If you brought a rack and are dying to do trad, this is OK, but don't come to the crag for this route. One star is just about right. Finding the start is a little tricky, but it's about the only good looking crack you'll see. Pitches are short and gear is pretty good. It's probably more a 5.6 than 5.7.mike.

By Doug Redosh
Oct 26, 2009

P1 is 5.6 IMHO, has decent rock, and deserves 1 star.
P2 is bogus after the overlap, which is 5.7. Too bad the anchors are not right after the overlap, but then one would not be able to TR the 5.10- to the right.

By g.miller
Mar 2, 2013

An even better start is to climb "Get a Job" for 4 or 5 bolts (to crux roof) then stepping left and doing the upper part (and better looking) p.1 of Get a Life.
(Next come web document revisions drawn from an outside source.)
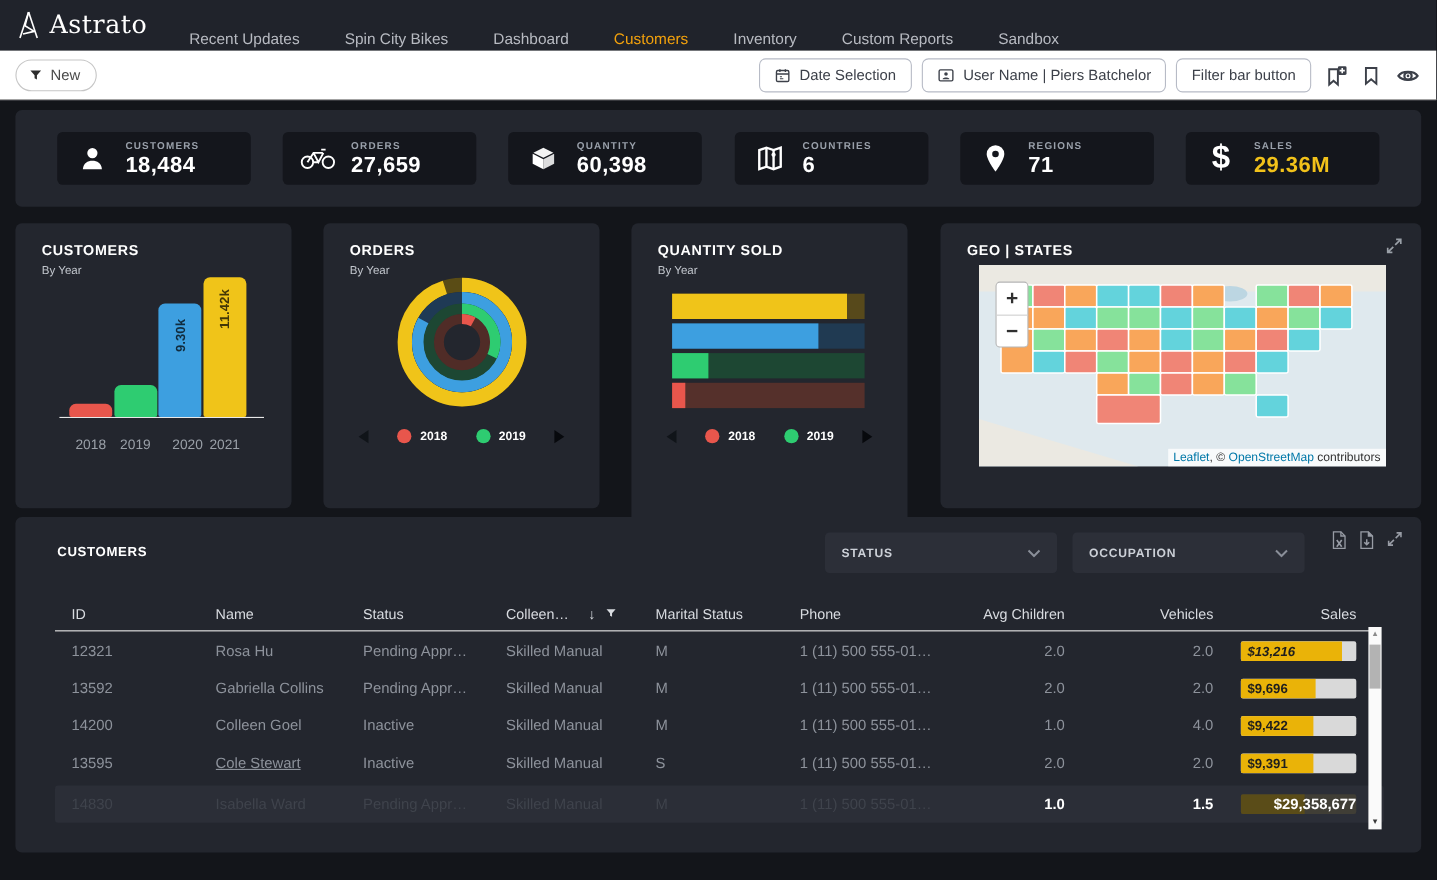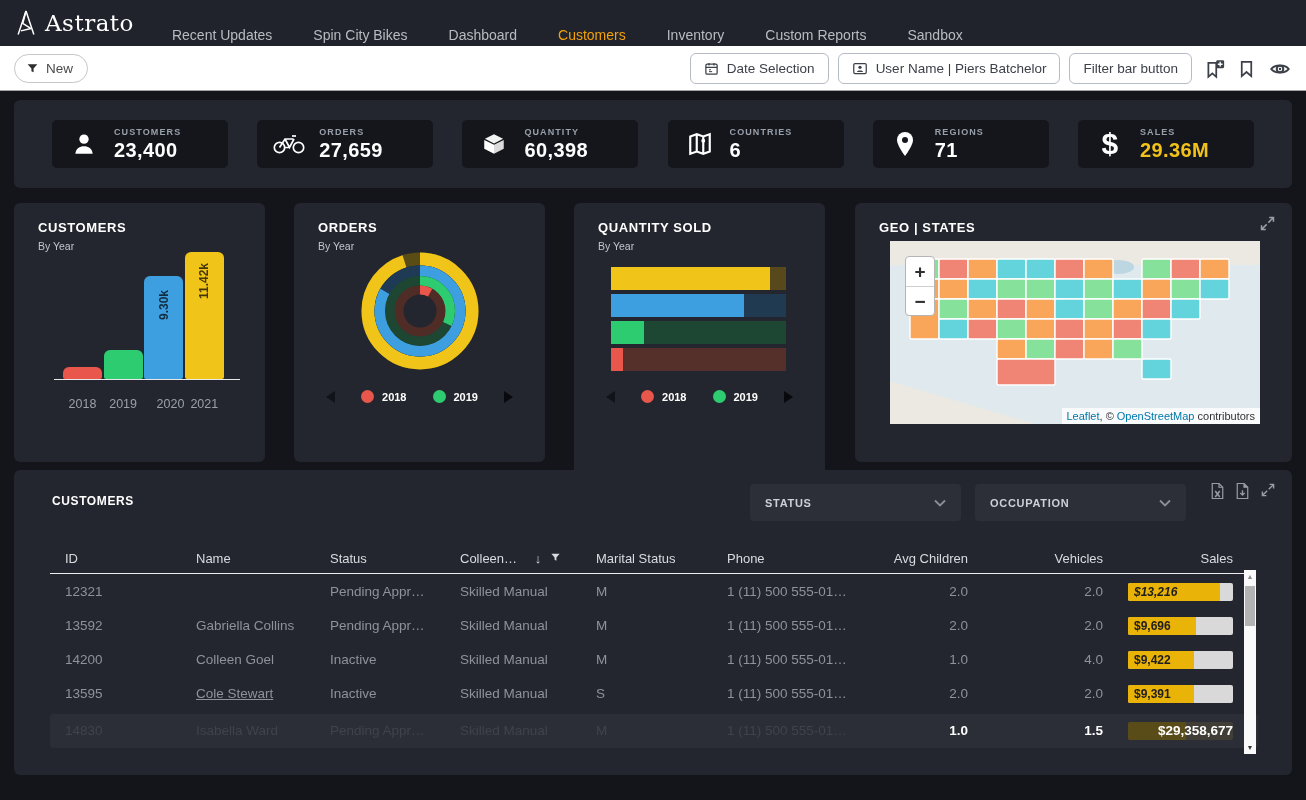--- a/index.html
+++ b/index.html
@@ -172,7 +172,7 @@
         </span>
         <div>
           <div class="kpi-label">CUSTOMERS</div>
-          <div class="kpi-value">23,400</div>
+          <div class="kpi-value">18,484</div>
         </div>
       </div>
       <div class="kpi-card">

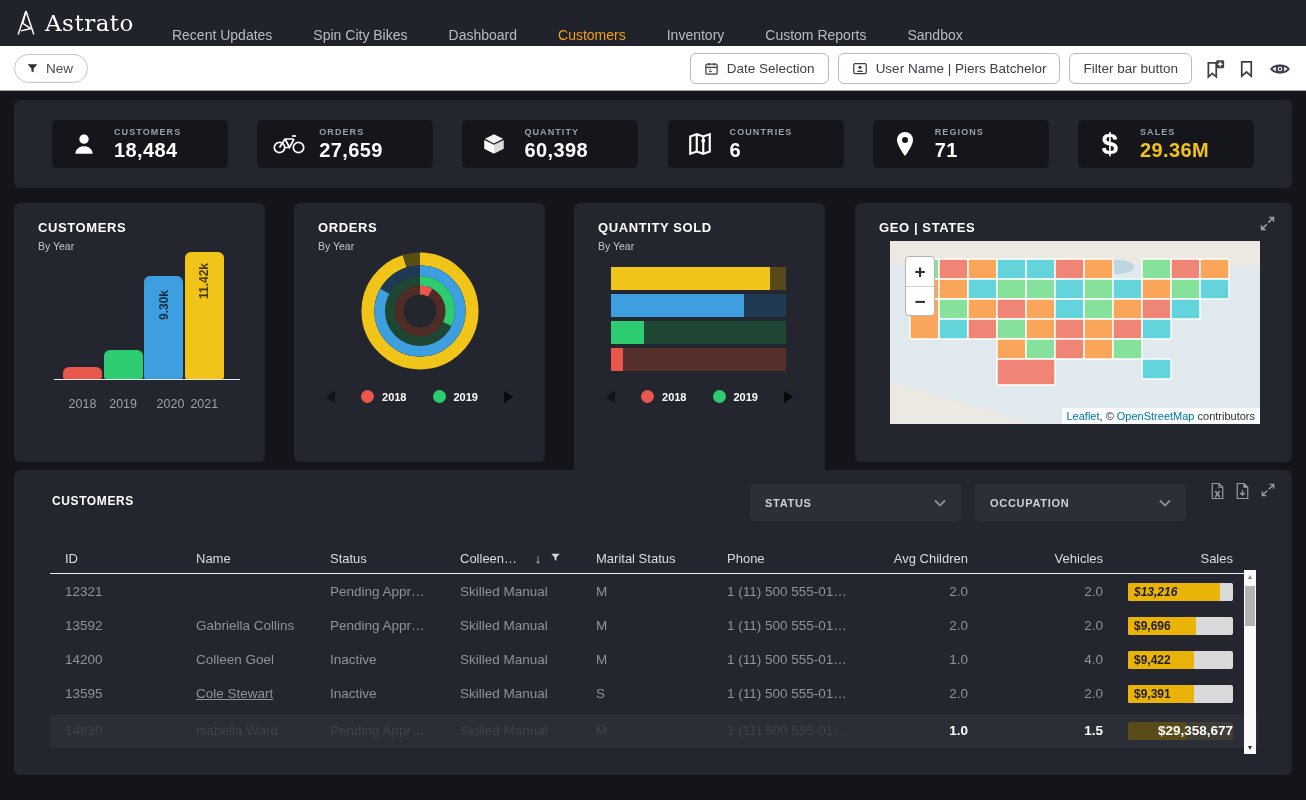--- a/index.html
+++ b/index.html
@@ -446,6 +446,7 @@
     <div id="tbl-rows">
         <div style="position: absolute; left: 36px; top: 105px; width: 1208px; height: 34px;">
           <span class="td" style="left: 15px; width: 120px; text-align: left;">12321</span>
+          <span class="td" style="left: 146px; width: 128px; text-align: left;">Rosa Hu</span>
           <span class="td" style="left: 280px; width: 122px; text-align: left;">Pending Appr…</span>
           <span class="td" style="left: 410px; width: 130px; text-align: left;">Skilled Manual</span>
           <span class="td" style="left: 546px; width: 120px; text-align: left;">M</span>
A 70m rope will get you to the 2nd anchor, and you can rap down till 10 feet off the ground in one rap. Easy down climbing.

By Jay Eggleston
From: Littleton
Sep 2, 2013
rating: 5.7 5a 15 V+ MVS 4b

This entire climb is mostly 5.6. There is one 5.7 move, so the route should be rated 5.7, but there really is only one move on the second pitch that is 5.7. I clipped the first bolt on Get a Job as my first protection before moving to the crack on the left.

By BethHux
From: Lakewood, CO
Apr 5, 2014

Not bad if you are just starting trad.